Find the string "date" in the listing below and return each line it appears in.

(SUPPLIED ENTRIES begins)

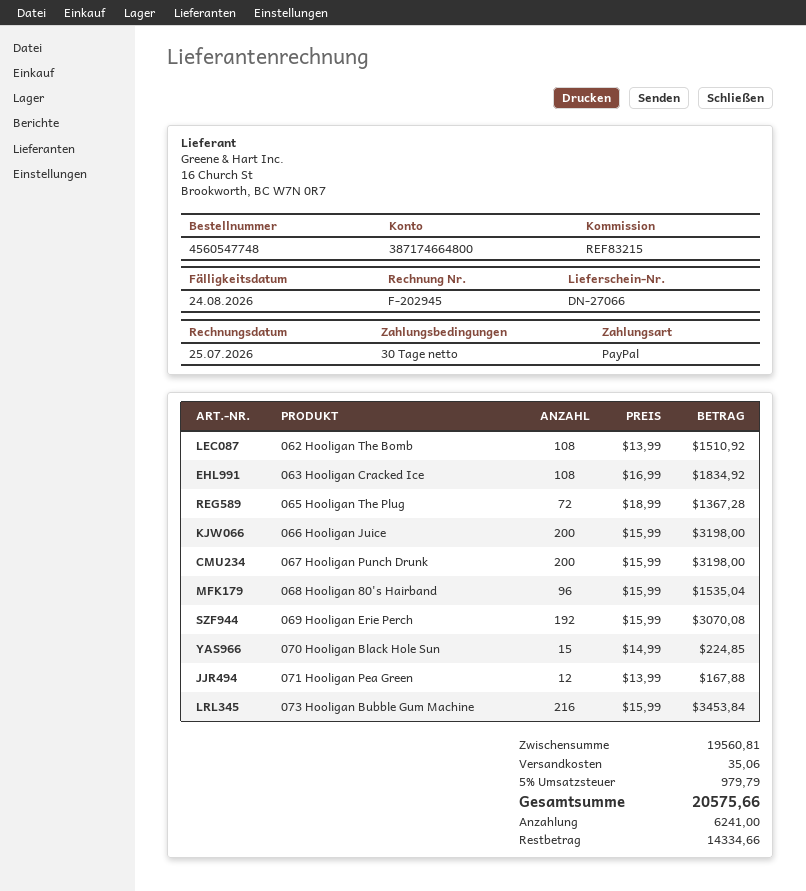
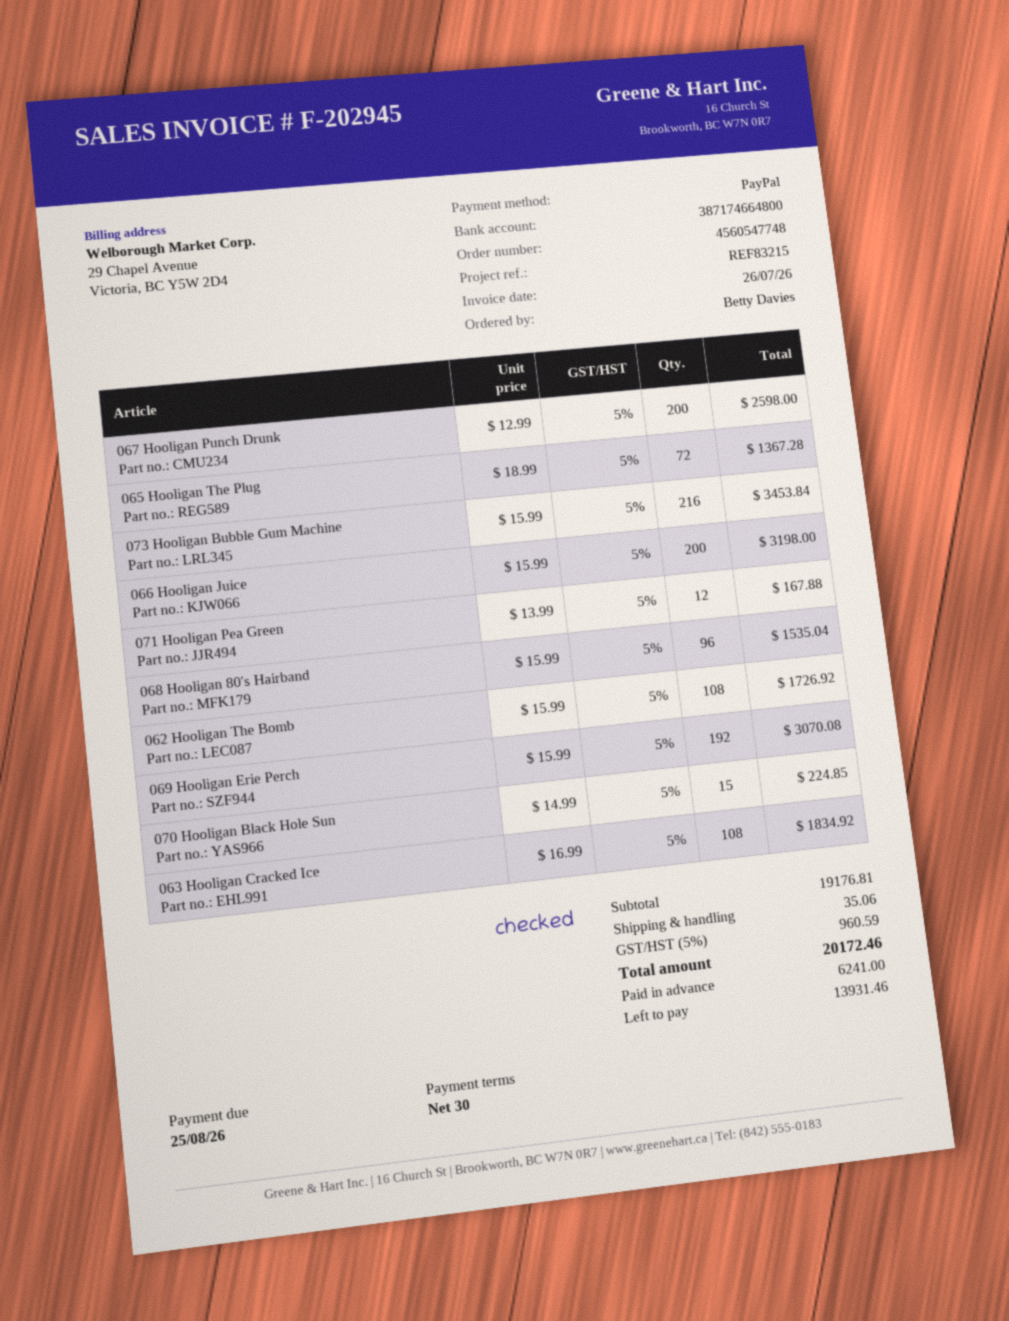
invoice date: 2026-07-25 -> 2026-07-26
due date: 2026-08-24 -> 2026-08-25
062 Hooligan The Bomb: 108 x 13.99 = 1510.92 -> 108 x 15.99 = 1726.92
067 Hooligan Punch Drunk: 200 x 15.99 = 3198.00 -> 200 x 12.99 = 2598.00
subtotal: 19560.81 -> 19176.81
tax: 5% = 979.79 -> 5% = 960.59
total: 20575.66 -> 20172.46
balance: 14334.66 -> 13931.46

(SUPPLIED ENTRIES ends)

» **TASK ANSWER**
invoice date: 2026-07-25 -> 2026-07-26
due date: 2026-08-24 -> 2026-08-25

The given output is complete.